Currently, the command line tool only supports unifying the entries of a column in an AnnData objects var attribute. The input file and column name must be passed as an argument. The tool will update the column in place and save the AnnData object to a new file.

Check the help message for more information:

hugo-unifier --help

Library

The package can be used as a library to unify gene symbols in a pandas DataFrame. The unify function takes a list of gene symbols and returns a list of unified gene symbols. The function can be used as follows:

from hugo_unifier import unify
gene_symbols = ["TP53", "BRCA1", "EGFR"]
unified_symbols = unify(gene_symbols)
print(unified_symbols)

How it works

Different datasets sometimes use different gene symbols for the same gene. Sometimes, the same gene symbol occurs with slight modifications, such as dashes, underscores, or other characters.
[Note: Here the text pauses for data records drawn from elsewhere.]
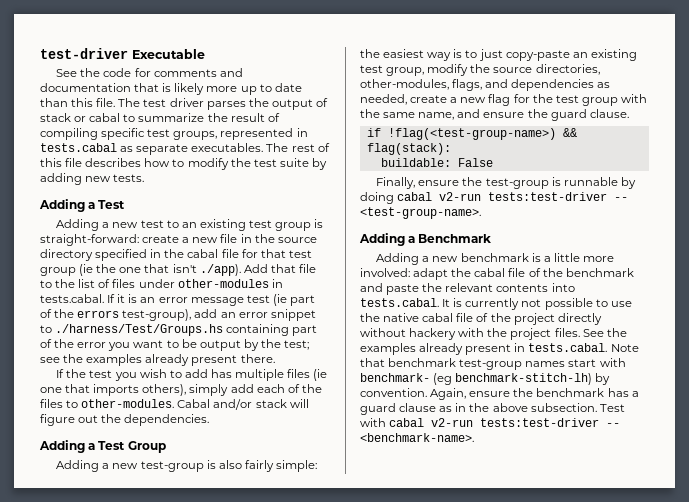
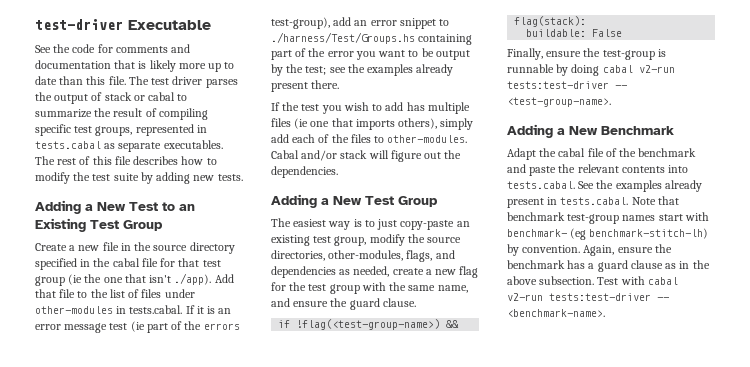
  The rest of this file describes how to modify the test suite by adding new tests.
- Adding a Test
- Adding a new test to an existing test group is straight-forward: create a new file in the source directory specified in the cabal file for that test group (ie the one that isn't ./app). Add that file to the list of files under other-modules in tests.cabal. If it is an error message test (ie part of the errors test-group), add an error snippet to ./harness/Test/Groups.hs containing part of the error you want to be output by the test;
+ Adding a New Test to an Existing Test Group
+ Create a new file in the source directory specified in the cabal file for that test group (ie the one that isn't ./app). Add that file to the list of files under other-modules in tests.cabal. If it is an error message test (ie part of the errors test-group), add an error snippet to ./harness/Test/Groups.hs containing part of the error you want to be output by the test;
- Adding a Test Group
- Adding a new test-group is also fairly simple: the easiest way is to just copy-paste an existing test group, modify the source directories, other-modules, flags, and dependencies as needed, create a new flag for the test group with the same name, and ensure the guard clause.
+ Adding a New Test Group
+ The easiest way is to just copy-paste an existing test group, modify the source directories, other-modules, flags, and dependencies as needed, create a new flag for the test group with the same name, and ensure the guard clause.
- Adding a Benchmark
+ Adding a New Benchmark
- Adding a new benchmark is a little more involved: adapt the cabal file of the benchmark and paste the relevant contents into tests.cabal. It is currently not possible to use the native cabal file of the project directly without hackery with the project files. See the examples already present in tests.cabal. Note that benchmark test-group names start with benchmark- (eg benchmark-stitch-lh) by convention.
+ Adapt the cabal file of the benchmark and paste the relevant contents into tests.cabal. See the examples already present in tests.cabal. Note that benchmark test-group names start with benchmark- (eg benchmark-stitch-lh) by convention.

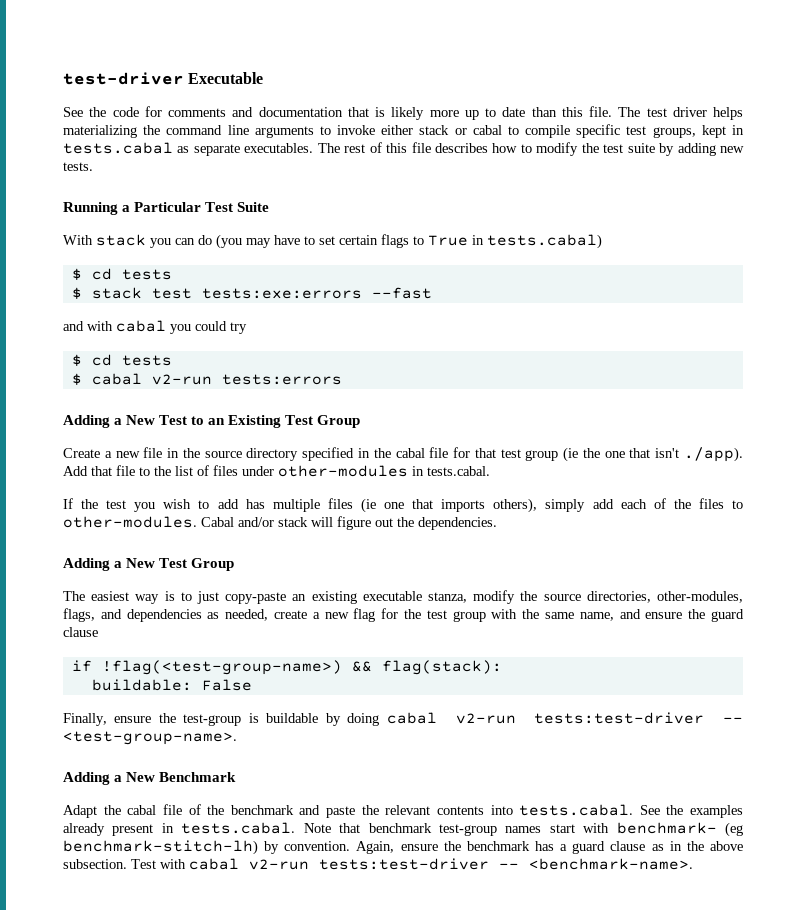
- The test driver parses the output of stack or cabal to summarize the result of compiling specific test groups, represented in tests.cabal as separate executables.
+ The test driver helps materializing the command line arguments to invoke either stack or cabal to compile specific test groups, kept in tests.cabal as separate executables.
+ Running a Particular Test Suite
+ With stack you can do (you may have to set certain flags to True in tests.cabal)
+ $ cd tests
+ $ stack test tests:exe:errors --fast
+ and with cabal you could try
+ $ cd tests
+ $ cabal v2-run tests:errors
- Create a new file in the source directory specified in the cabal file for that test group (ie the one that isn't ./app). Add that file to the list of files under other-modules in tests.cabal. If it is an error message test (ie part of the errors test-group), add an error snippet to ./harness/Test/Groups.hs containing part of the error you want to be output by the test; see the examples already present there.
+ Create a new file in the source directory specified in the cabal file for that test group (ie the one that isn't ./app). Add that file to the list of files under other-modules in tests.cabal.
- The easiest way is to just copy-paste an existing test group, modify the source directories, other-modules, flags, and dependencies as needed, create a new flag for the test group with the same name, and ensure the guard clause.
+ The easiest way is to just copy-paste an existing executable stanza, modify the source directories, other-modules, flags, and dependencies as needed, create a new flag for the test group with the same name, and ensure the guard clause
- Finally, ensure the test-group is runnable by doing cabal v2-run tests:test-driver -- <test-group-name>.
+ Finally, ensure the test-group is buildable by doing cabal v2-run tests:test-driver -- <test-group-name>.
The hugo-unifier iteratively applies attempts to manipulate the gene symbols and check them against the HUGO database.

The following manipulations are applied in the following order:

  1. identity: Use the gene symbol as is.
  2. dot-to-dash: Replace dots with dashes.
  3. discard-after-dot: Discard everything after the first dot.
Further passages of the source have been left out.